More than in previous years, the early cashew harvest in the world’s largest producer is telescoping with the cocoa season, which this year is marked by falling exports and accumulating stocks. As a result, cocoa is still mobilizing the logistical resources that should be freed up for cashew buyers and exporters.
Late cocoa and early cashew nuts do not mix well in the world’s leading producer. Because the means of transport and storage of one are also those of the other. When the cocoa bags are still full of beans, they cannot be used by the cashew farmers who use them, and the crops accumulate, sometimes on the floor of houses. As long as there are not enough bags, the trucks cannot be filled, especially since the trucks hardly circulate in the cashew production areas in the north, since they are still going back and forth between the cocoa-producing areas in the south and the Ivorian ports. As for the transporters, when they have a choice, they give priority to cocoa, which pays better than cashew nuts, which have a lower added value.

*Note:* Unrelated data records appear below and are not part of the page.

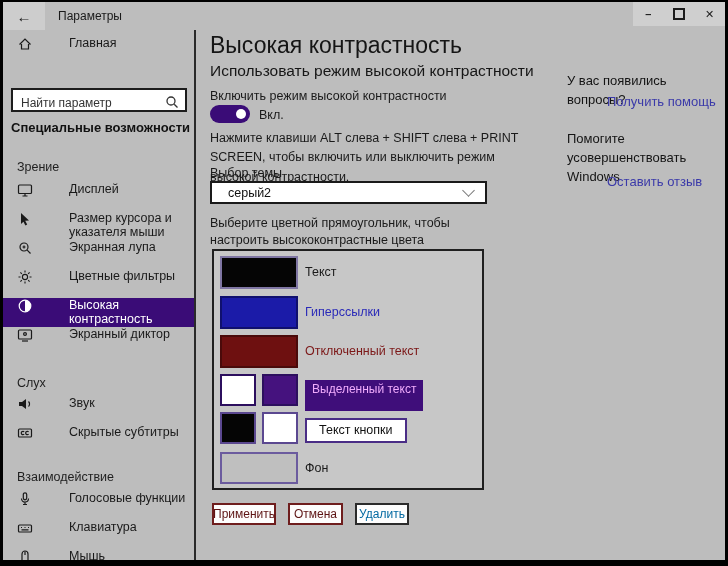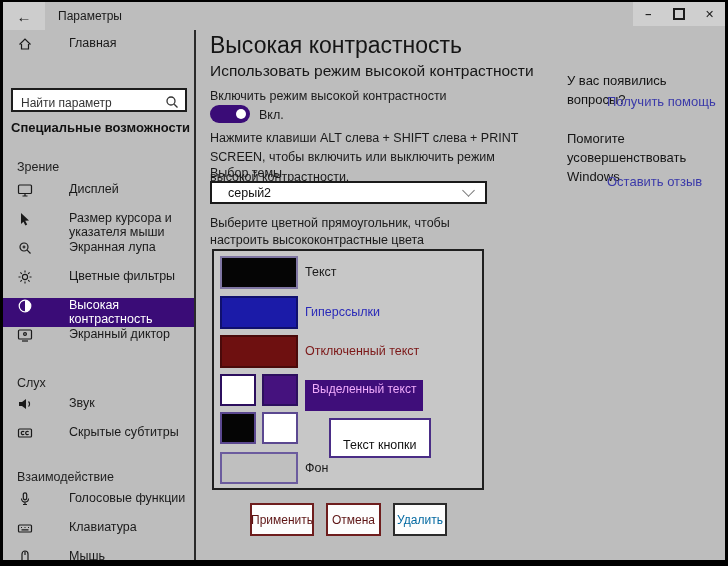--- a/index.html
+++ b/index.html
@@ -58,7 +58,7 @@
   .lbl-hyperlink{color:#2a2ab8;}
   .lbl-disabled{color:#7c1818;}
   .badge{background:var(--badge);color:#f0abfc;padding:2px 7px 15px;font-size:12px;}
-  .btn-sample{background:#fff;border:2px solid #4a2d86;color:#111;padding:18px 12px 4px;font-size:12.5px;margin-left:24px;}
+  .btn-sample{background:#fff;border:2px solid #4a2d86;color:#111;padding:3px 12px 4px;font-size:12.5px;}
 
   
   .hc-btn{position:absolute;top:501px;height:33px;box-sizing:border-box;background:#fdfdfd;

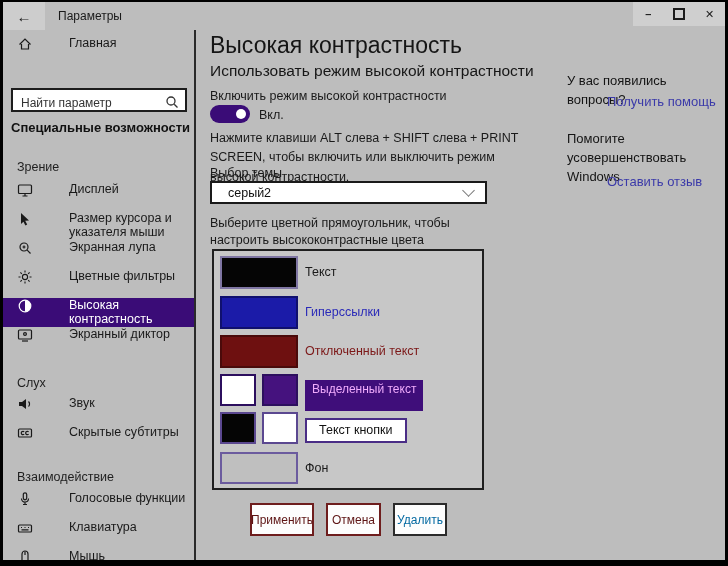--- a/index.html
+++ b/index.html
@@ -61,9 +61,9 @@
   .btn-sample{background:#fff;border:2px solid #4a2d86;color:#111;padding:3px 12px 4px;font-size:12.5px;}
 
   
-  .hc-btn{position:absolute;top:501px;height:33px;box-sizing:border-box;background:#fdfdfd;
+  .hc-btn{position:absolute;top:501px;height:22px;box-sizing:border-box;background:#fdfdfd;
     font-size:12px;display:flex;align-items:center;justify-content:center;cursor:pointer;
-    font-family:"Liberation Sans","DejaVu Sans",sans-serif;margin-left:38px;}
+    font-family:"Liberation Sans","DejaVu Sans",sans-serif;}
   .hc-btn.red{border:2px solid #6e1d1d;color:#5d1414;}
   .hc-btn.black{border:2px solid #2b2b2b;color:#0369a1;}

Ports still clogged with cocoa
The problem is the same at the warehouses. Given the abundant stocks of cocoa that are not finding buyers, they are not emptying fast enough and will not be able to accommodate, as expected, all the cashew nuts that are supposed to arrive in large quantities in the next two weeks. As a result, exporters are slowing down the pace of orders until they are sure they have a warehouse. The entire cashew chain is now affected by the overlap between the two campaigns. Especially since the cashew harvest, like last year, started a month early at the end of January.

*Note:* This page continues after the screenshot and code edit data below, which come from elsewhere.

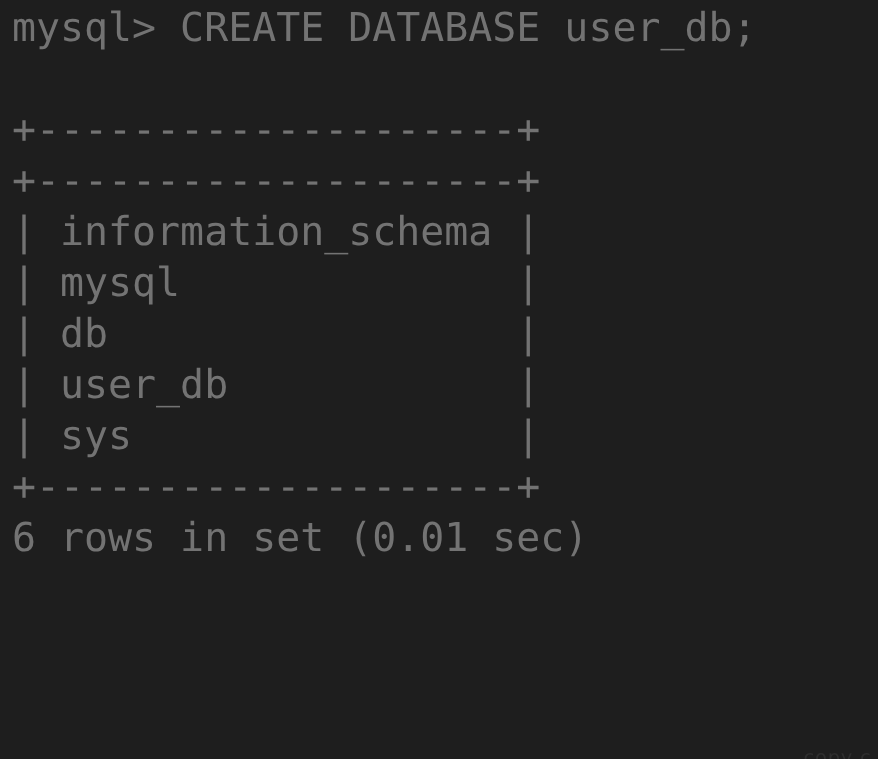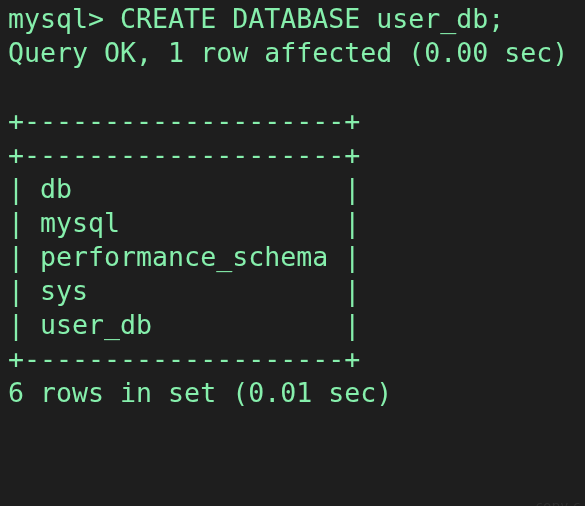--- a/index.html
+++ b/index.html
@@ -23,7 +23,7 @@
     line-height: 34px;
     height: 34px;
     letter-spacing: 0px;
-    color: #86efac;
+    color: #737373;
     white-space: pre;
     margin: 0;
     padding: 0;

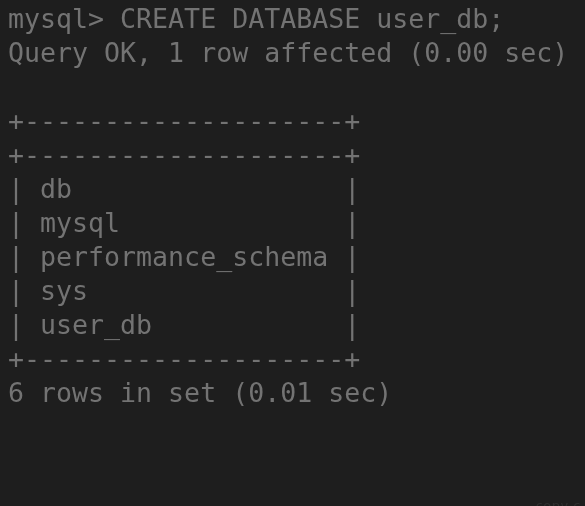--- a/index.html
+++ b/index.html
@@ -53,7 +53,6 @@
 <div id="terminal">
 
   <div class="term-line">mysql&gt; CREATE DATABASE user_db;</div>
-  <div class="term-line">Query OK, 1 row affected (0.00 sec)</div>
   <div class="term-line blank"></div>
   <div class="term-line">+--------------------+</div>
   <div class="term-line">+--------------------+</div>

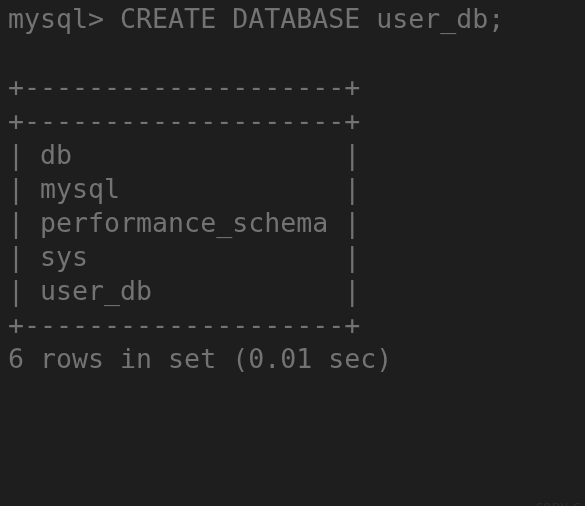--- a/index.html
+++ b/index.html
@@ -56,6 +56,7 @@
   <div class="term-line blank"></div>
   <div class="term-line">+--------------------+</div>
   <div class="term-line">+--------------------+</div>
+  <div class="term-line">| information_schema |</div>
   <div class="term-line">| db                 |</div>
   <div class="term-line">| mysql              |</div>
   <div class="term-line">| performance_schema |</div>

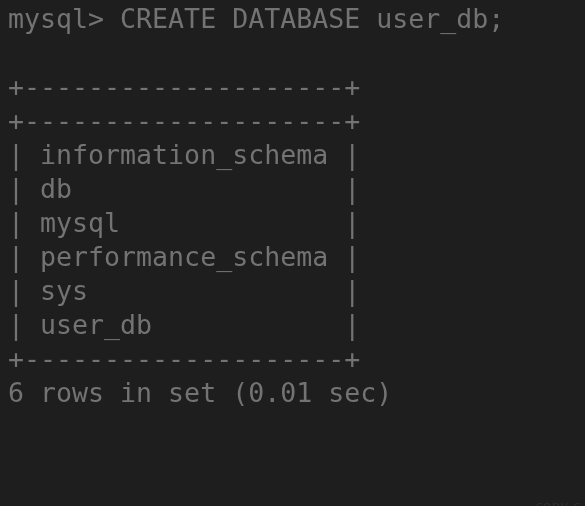--- a/index.html
+++ b/index.html
@@ -57,8 +57,8 @@
   <div class="term-line">+--------------------+</div>
   <div class="term-line">+--------------------+</div>
   <div class="term-line">| information_schema |</div>
+  <div class="term-line">| mysql              |</div>
   <div class="term-line">| db                 |</div>
-  <div class="term-line">| mysql              |</div>
   <div class="term-line">| performance_schema |</div>
   <div class="term-line">| sys                |</div>
   <div class="term-line">| user_db            |</div>

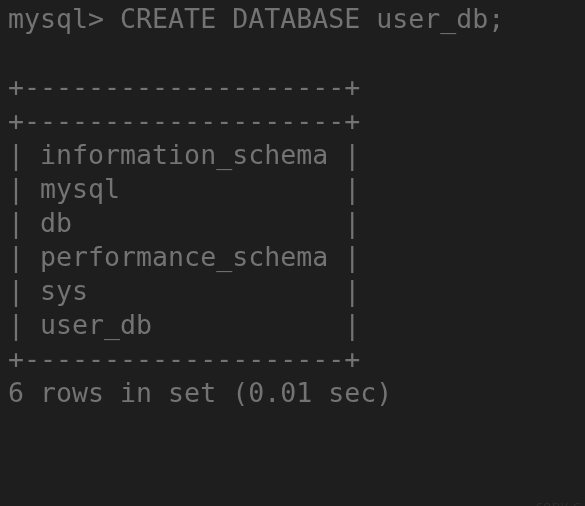--- a/index.html
+++ b/index.html
@@ -59,7 +59,6 @@
   <div class="term-line">| information_schema |</div>
   <div class="term-line">| mysql              |</div>
   <div class="term-line">| db                 |</div>
-  <div class="term-line">| performance_schema |</div>
   <div class="term-line">| sys                |</div>
   <div class="term-line">| user_db            |</div>
   <div class="term-line">+--------------------+</div>

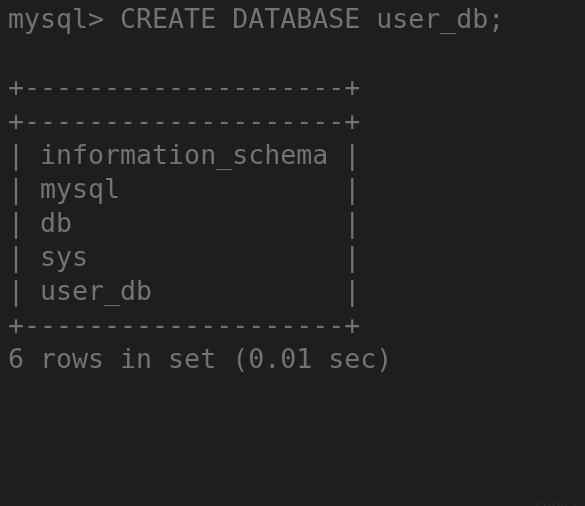--- a/index.html
+++ b/index.html
@@ -59,8 +59,8 @@
   <div class="term-line">| information_schema |</div>
   <div class="term-line">| mysql              |</div>
   <div class="term-line">| db                 |</div>
+  <div class="term-line">| user_db            |</div>
   <div class="term-line">| sys                |</div>
-  <div class="term-line">| user_db            |</div>
   <div class="term-line">+--------------------+</div>
   <div class="term-line">6 rows in set (0.01 sec)</div>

Falling producer prices and fruit at risk of spoilage
This tension on logistics is specific to Côte d’Ivoire at the moment, explains Pierre Ricau, chief analyst of the agricultural market information service N’kalo, because of the volumes of cocoa and cashew production, which are out of all proportion to those of neighboring countries. And the late cotton harvest also complicates the picture, as it also still mobilizes trucks. The fear today is that prices will fall, because seeing that they will not be able to transport the fruit, traders will stop buying from the producer or negotiate hard: while the minimum price of cashew nuts is set at 305 CFA francs per kilo by the state, the fruit is now sold at 250 or even 200 CFA francs per kilo in the most remote growing areas. There is also a risk that some poorly stored stocks will spoil and that they cannot be sold as planned to Vietnamese and Indian processors.